REQUIRED WORK: Word for word, restate the lines of the data below between those holding "background: #a3a3a3 ->" and "right: 32px ->", inclusive; pictures do not belong in the copy.

PROVIDED RECORDS:
_ _ _ _ _ _ _
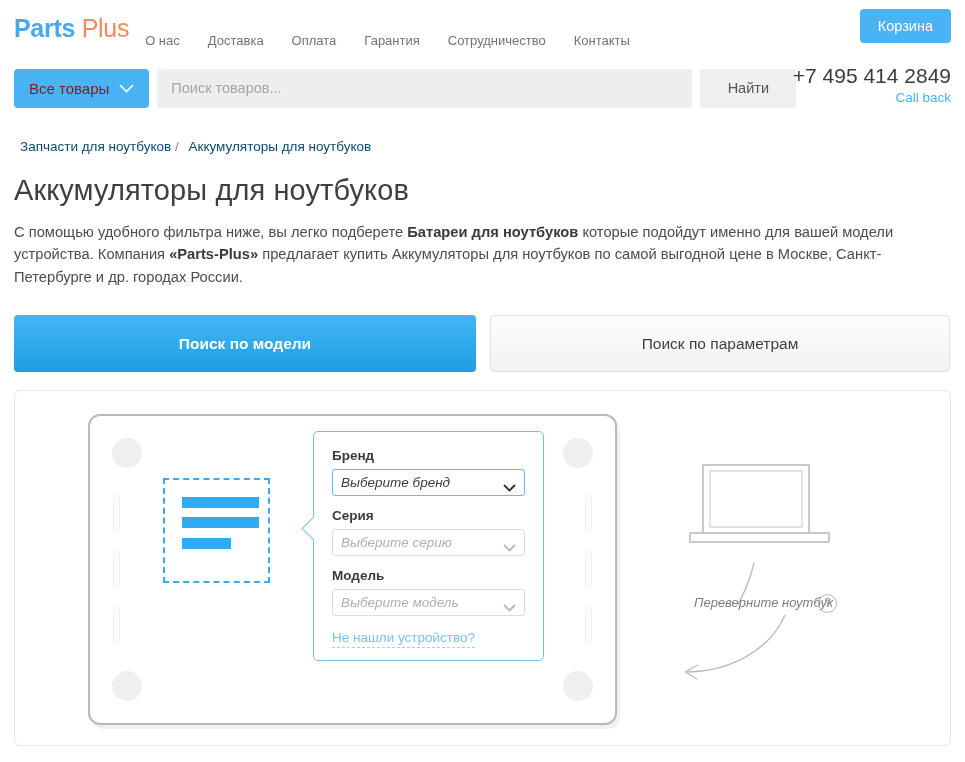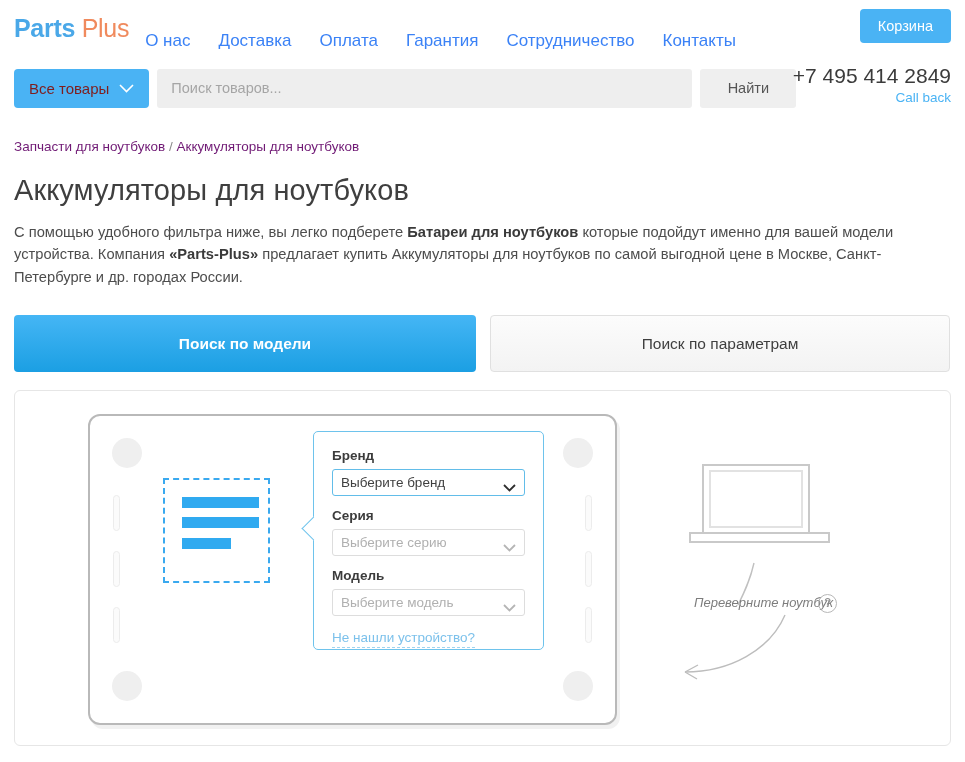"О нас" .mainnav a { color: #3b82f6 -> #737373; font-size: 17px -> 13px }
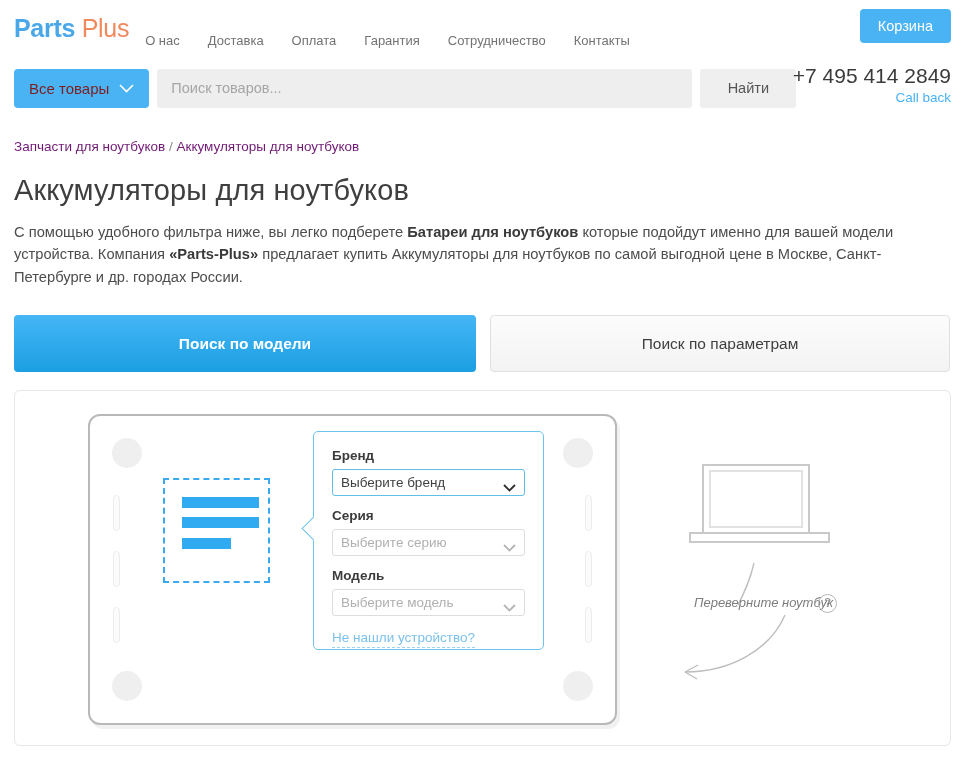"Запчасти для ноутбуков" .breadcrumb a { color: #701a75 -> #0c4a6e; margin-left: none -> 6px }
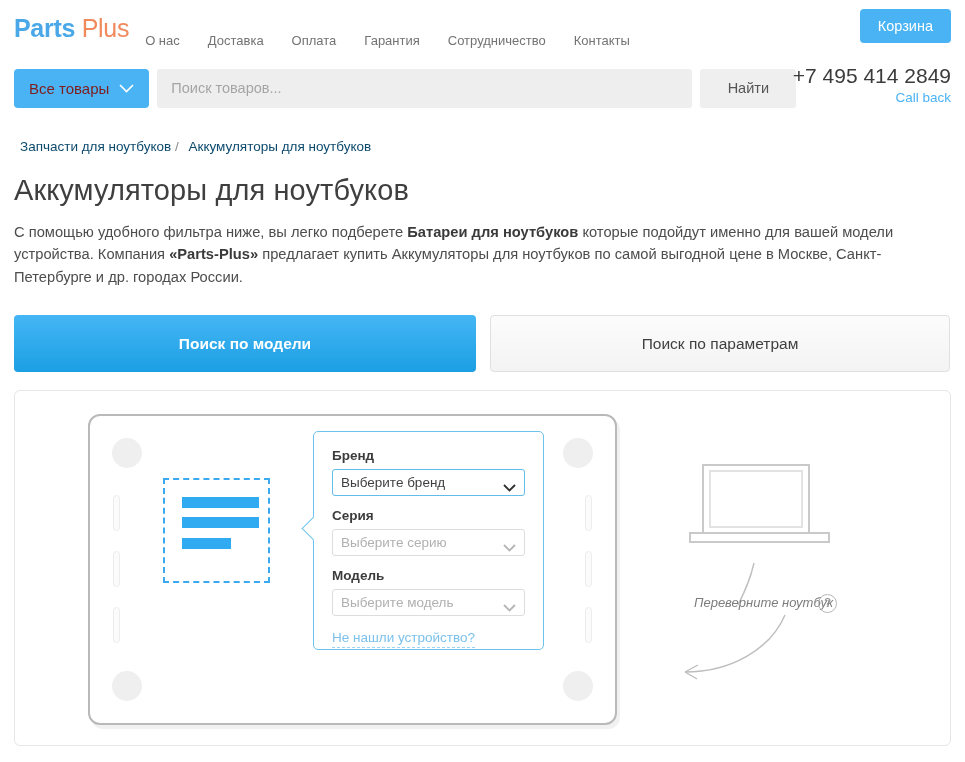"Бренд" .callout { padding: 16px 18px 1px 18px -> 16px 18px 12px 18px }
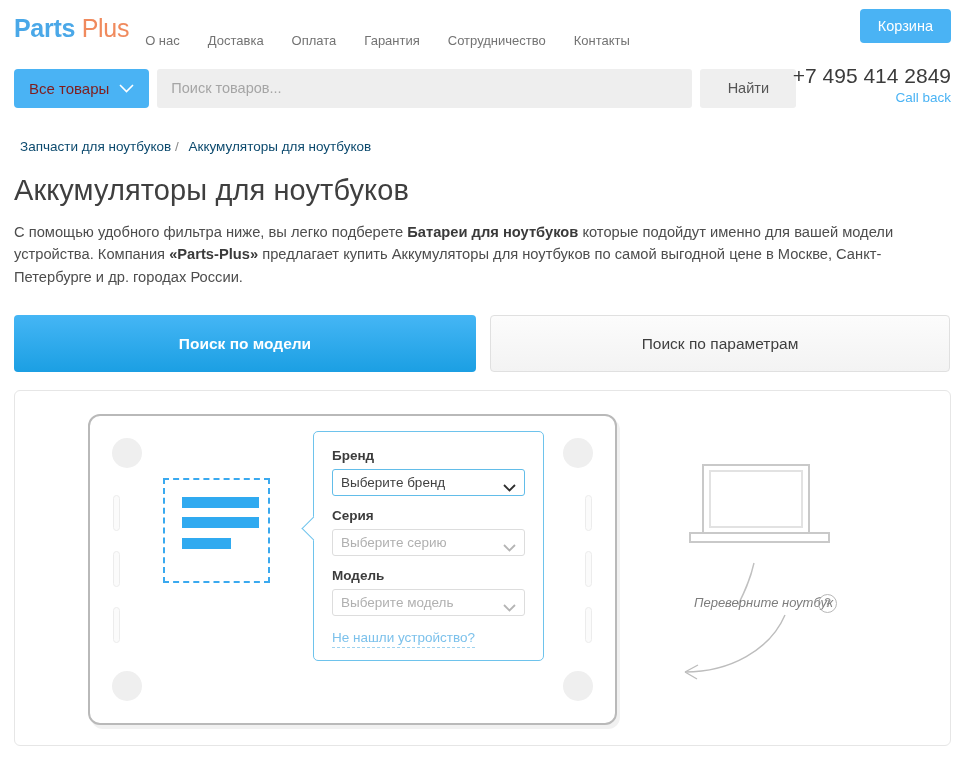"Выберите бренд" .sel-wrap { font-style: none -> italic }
_ _ _ _ _ _ _
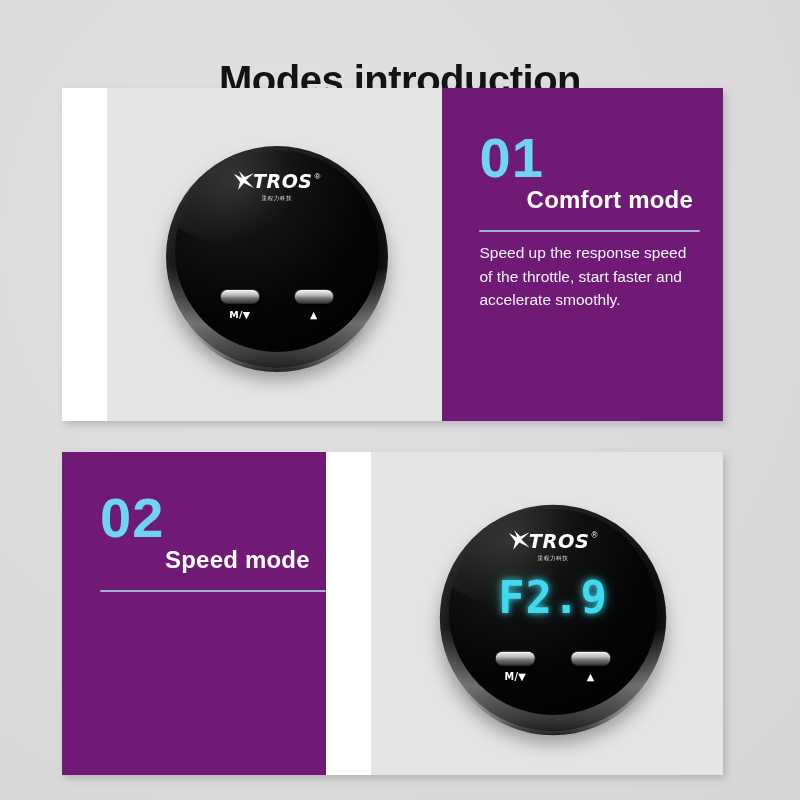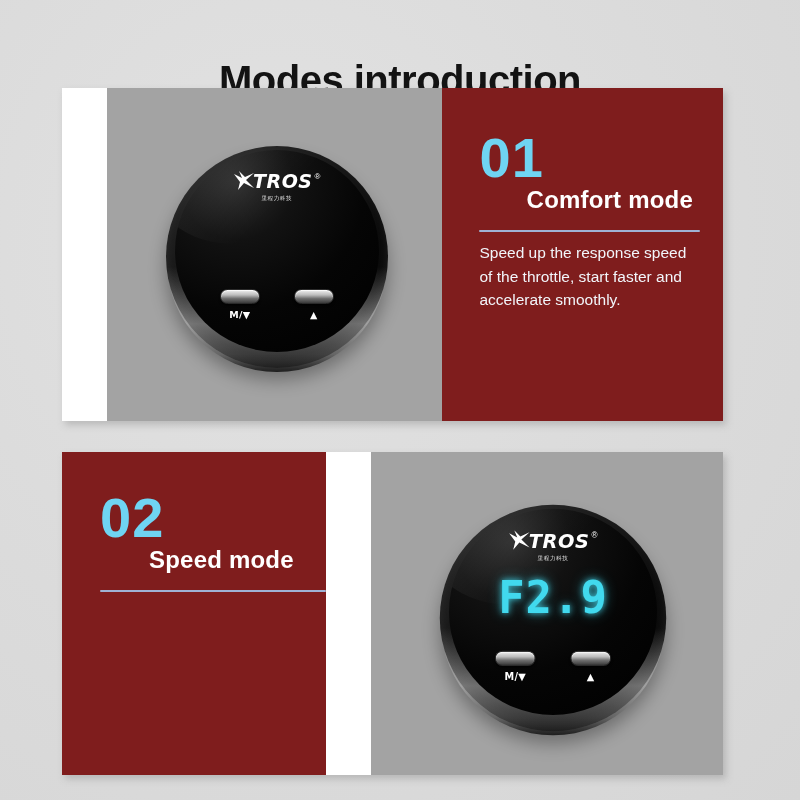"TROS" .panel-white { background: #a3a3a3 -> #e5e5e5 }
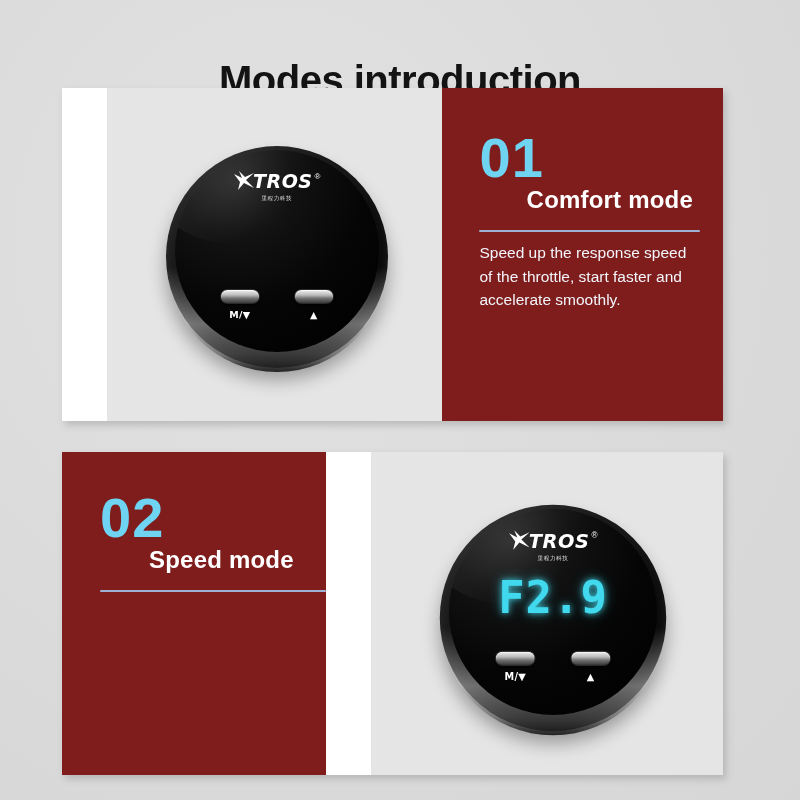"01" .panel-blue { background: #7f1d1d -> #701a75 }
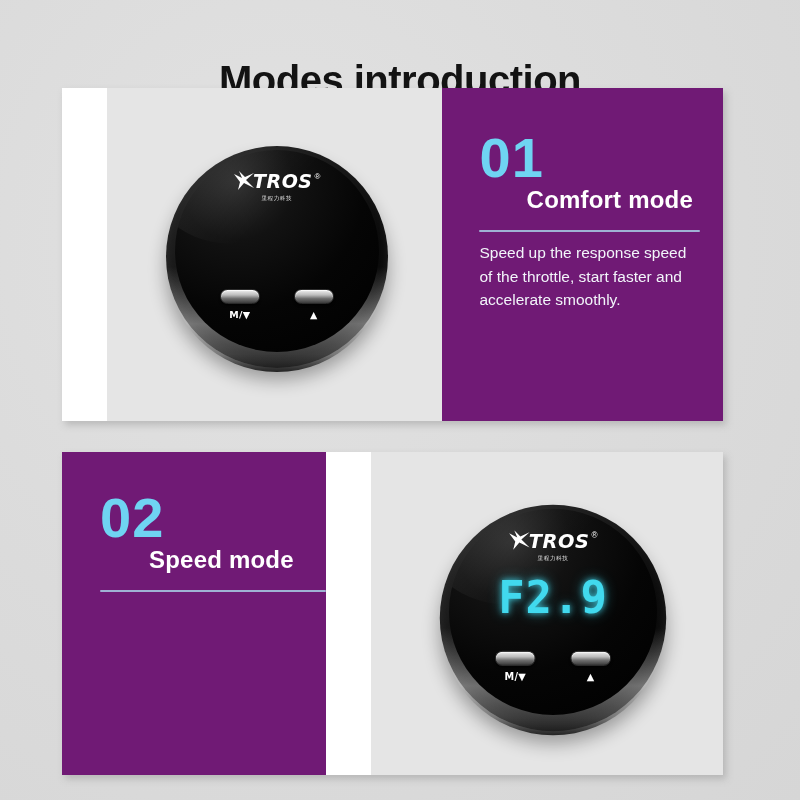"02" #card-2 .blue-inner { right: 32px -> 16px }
_ _ _ _ _ _ _
TASK OUTPUT:
"TROS" .panel-white { background: #a3a3a3 -> #e5e5e5 }
"01" .panel-blue { background: #7f1d1d -> #701a75 }
"02" #card-2 .blue-inner { right: 32px -> 16px }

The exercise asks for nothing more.